In many ways, my life in books began in elementary school. I discovered our city’s public library with the help of my mom. I soon began walking there regularly after school. While there, in what seemed to be a massive building, I would explore the rows and rows of books. Plucking one off the shelf here and there and skimming pages. One day, I discovered a complete section of books on medieval knights and their armor. Hours were spent pouring over those illustrations and reading all that could be found about medieval warfare.
Later, in high school, I spent a semester as the librarian’s aide. She and I would race to see who could file things in the card catalog faster. (Yes, back then, we had a card catalog.)
In college, I spent my junior year, one full summer, and the first semester of my senior year working in the college library. I even explored the idea of getting a master’s degree in library science. There was a certain satisfaction in helping other students find the right material for their research or showing them how to use various pieces of equipment. In addition, many hours were consumed in the back room, repairing broken bindings and cataloging the rare book collection.
It is a sad thing when municipal budgets cut library hours, services, and budgets. It is as if they don’t realize how vital a strong library system is to our society. Instead, they see the library as a luxury, a nonessential. Last year, New York City threatened to cut its annual library budget by $58 million in 2025. The money was restored after a public outcry.
I’ve said it this way: “The public library system is the largest bookstore chain in the country, and few realize it. If a book is sold to only a tiny percent of the branches, your book could sell thousands of copies!” Even with digital initiatives changing the nature of libraries, they still buy books. Lots of books. (The issue of publishers selling ebooks to libraries is complicated.)
One estimate states there are 120,000 libraries in the United States. Of those, 9,000 are public libraries (which also have an additional 7,000 branches = 16,000 buildings).

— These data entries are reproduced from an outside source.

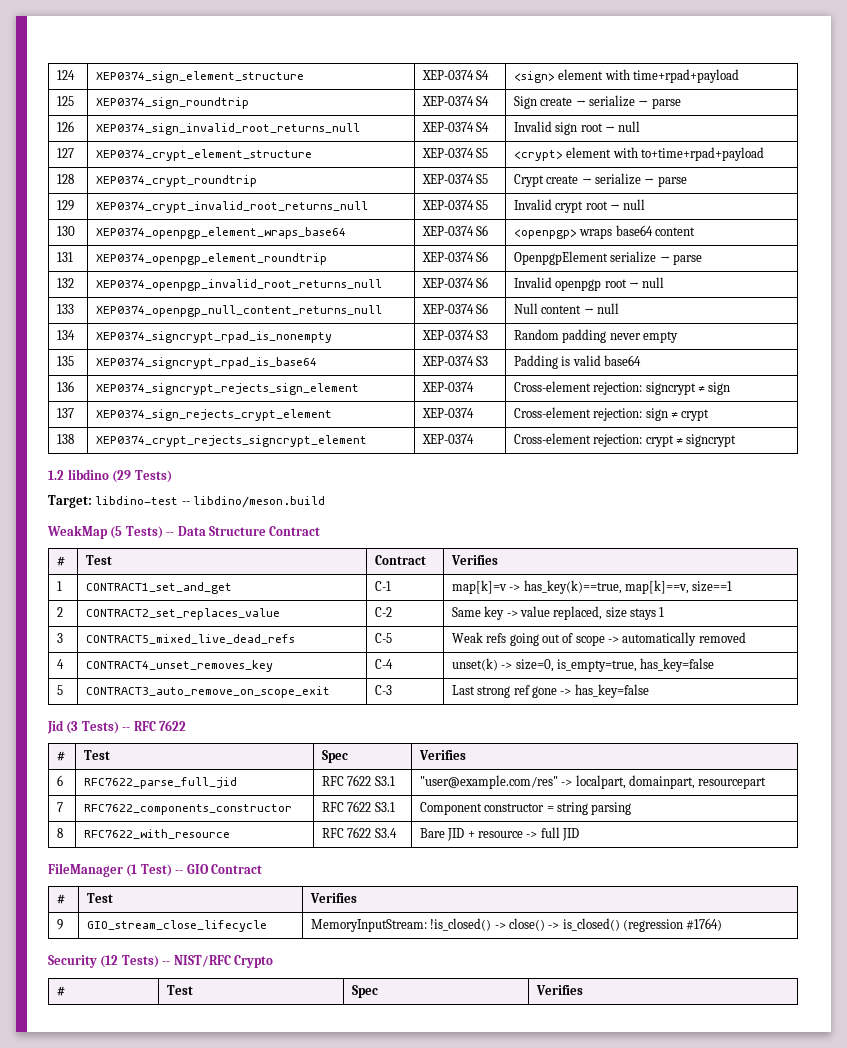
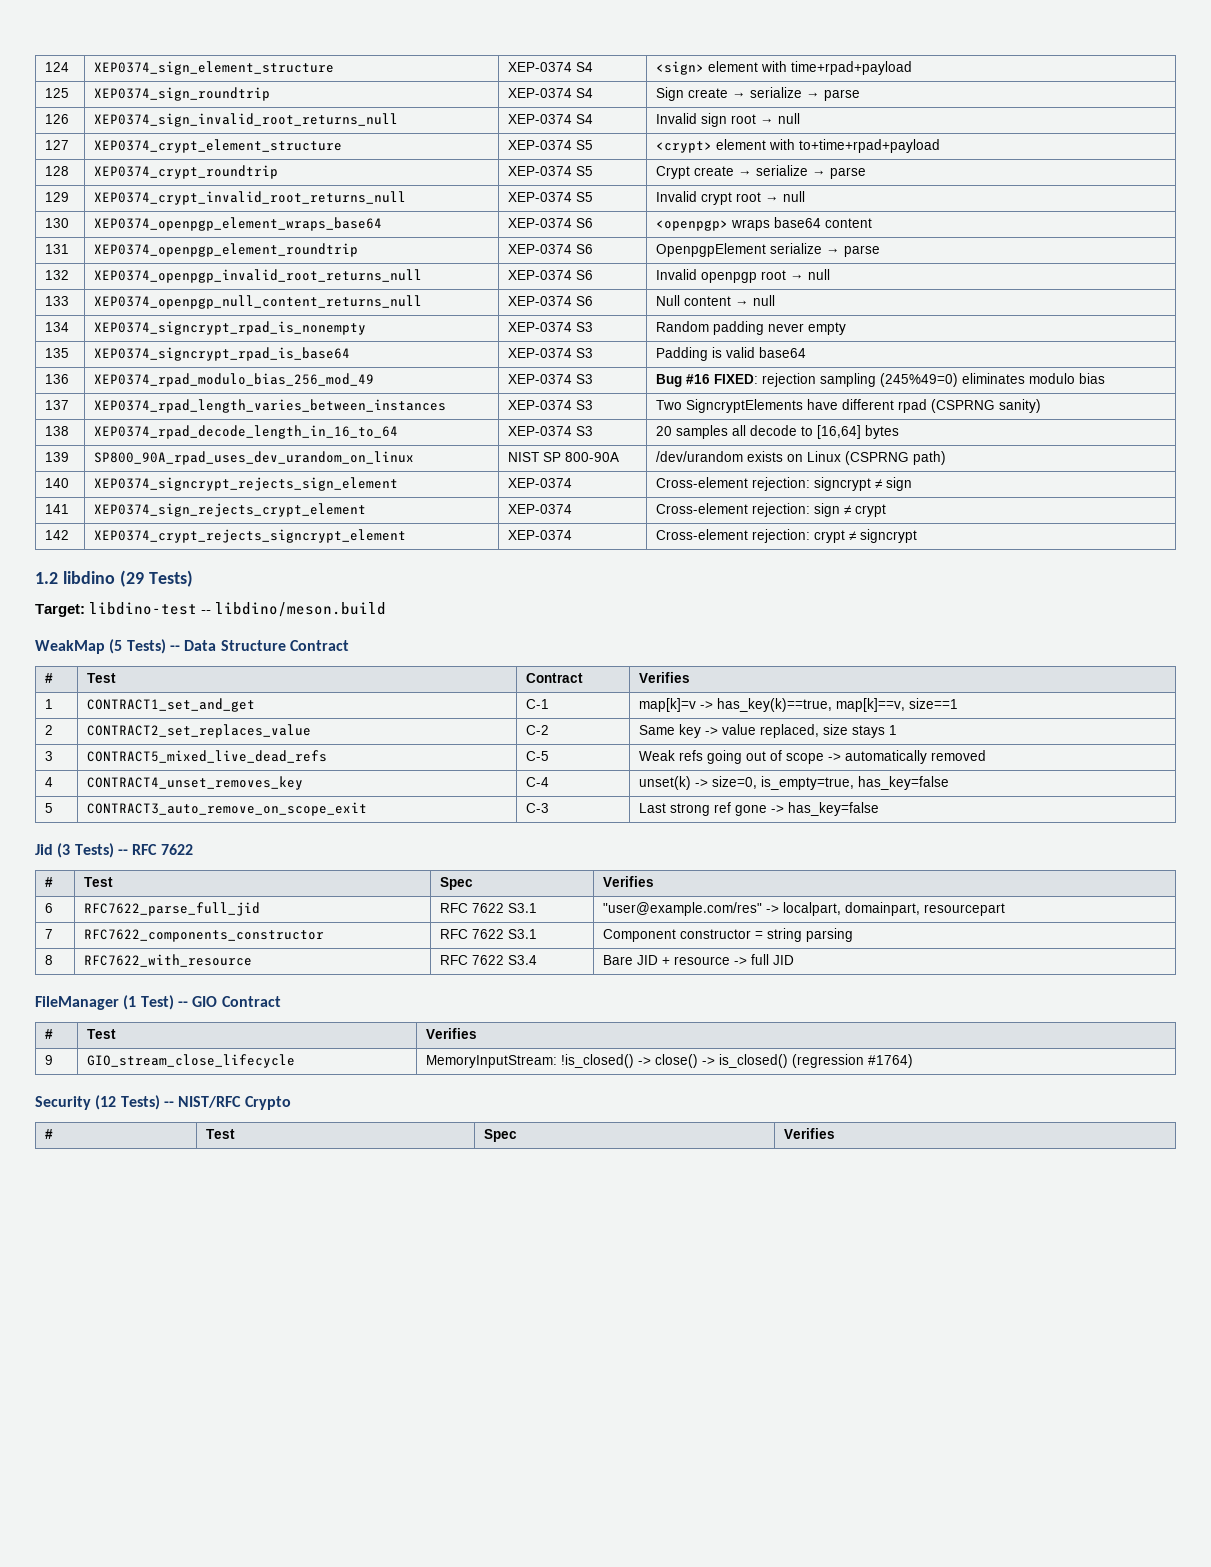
- 136 | XEP0374_signcrypt_rejects_sign_element | XEP-0374 | Cross-element rejection: signcrypt ≠ sign
+ 136 | XEP0374_rpad_modulo_bias_256_mod_49 | XEP-0374 S3 | Bug #16 FIXED: rejection sampling (245%49=0) eliminates modulo bias
+ 137 | XEP0374_rpad_length_varies_between_instances | XEP-0374 S3 | Two SigncryptElements have different rpad (CSPRNG sanity)
+ 138 | XEP0374_rpad_decode_length_in_16_to_64 | XEP-0374 S3 | 20 samples all decode to [16,64] bytes
+ 139 | SP800_90A_rpad_uses_dev_urandom_on_linux | NIST SP 800-90A | /dev/urandom exists on Linux (CSPRNG path)
+ 140 | XEP0374_signcrypt_rejects_sign_element | XEP-0374 | Cross-element rejection: signcrypt ≠ sign
- 137 | XEP0374_sign_rejects_crypt_element | XEP-0374 | Cross-element rejection: sign ≠ crypt
+ 141 | XEP0374_sign_rejects_crypt_element | XEP-0374 | Cross-element rejection: sign ≠ crypt
- 138 | XEP0374_crypt_rejects_signcrypt_element | XEP-0374 | Cross-element rejection: crypt ≠ signcrypt
+ 142 | XEP0374_crypt_rejects_signcrypt_element | XEP-0374 | Cross-element rejection: crypt ≠ signcrypt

Included in the grand total are 98,000 school libraries, both public and private.
In 1881, Andrew Carnegie began using his wealth to build libraries around the world. He gave $56 million toward the effort (that’s $1.7 billion in 2025 dollars). 1,681 Carnegie libraries were built in the United States and 900 in other countries. At one point, Carnegie stated that a library was the best possible gift for a community since it gave people the opportunity to improve themselves. In his book An American Four-in-Hand in Britain, he wrote:
Whatever agencies for good may rise or fall in the future, it seems certain that the Free Library is destined to stand and become a never-ceasing foundation of good to all the inhabitants.
Please leave your thoughts on your library experience in the comments below.
I’m Australian, so my experience may be different to those in the US. Growing up in the 80’s my memories were of the elementary school library – reading books by Enid Blyton and Roald Dahl; Nancy Drew books were a favourite series. In high school I remember going to the public library near our local shopping centre, as well as our school library. I liked reading Diana Wynne Jones, and the Sweet Valley High series. I never owned a lot of books as a child, so the library was a blessing, as reading was my favourite past time.
Interestingly, at University I studied to become a librarian, and completed part of my training at the same public library I spent time in as a teenager. Working in a library, I obtained a different perspective; libraries were different by then, people coming in to use the computer or borrow cds or dvds. Of course people would borrow a lot of books also, but it didn’t have the same ‘feel’ as when I was growing up. I don’t work in a library anymore, but I did enjoy it.
The library was my escape
from a life I could not stand,
a matador’s swift blood-red cape,
a line sword-drawn in cruel hot sand
a place where I could be transfigured
into the hero of my dream,
a place where fear could not be triggered
by adults who had the means
and intent to make my days
a living aching shame-filled hell,
and so here I offer praise,
for my refuge from childhood’s prison cell
that let me look through bars to see
a world where there was sanity.
Love libraries!! It began as a special place with my grandmother. I fell in love with the smell of old books. I was a slow reader but carrying home a stack of library books made me feel anything was possible. Someday I would be an avid reader. That precious someday finally came!!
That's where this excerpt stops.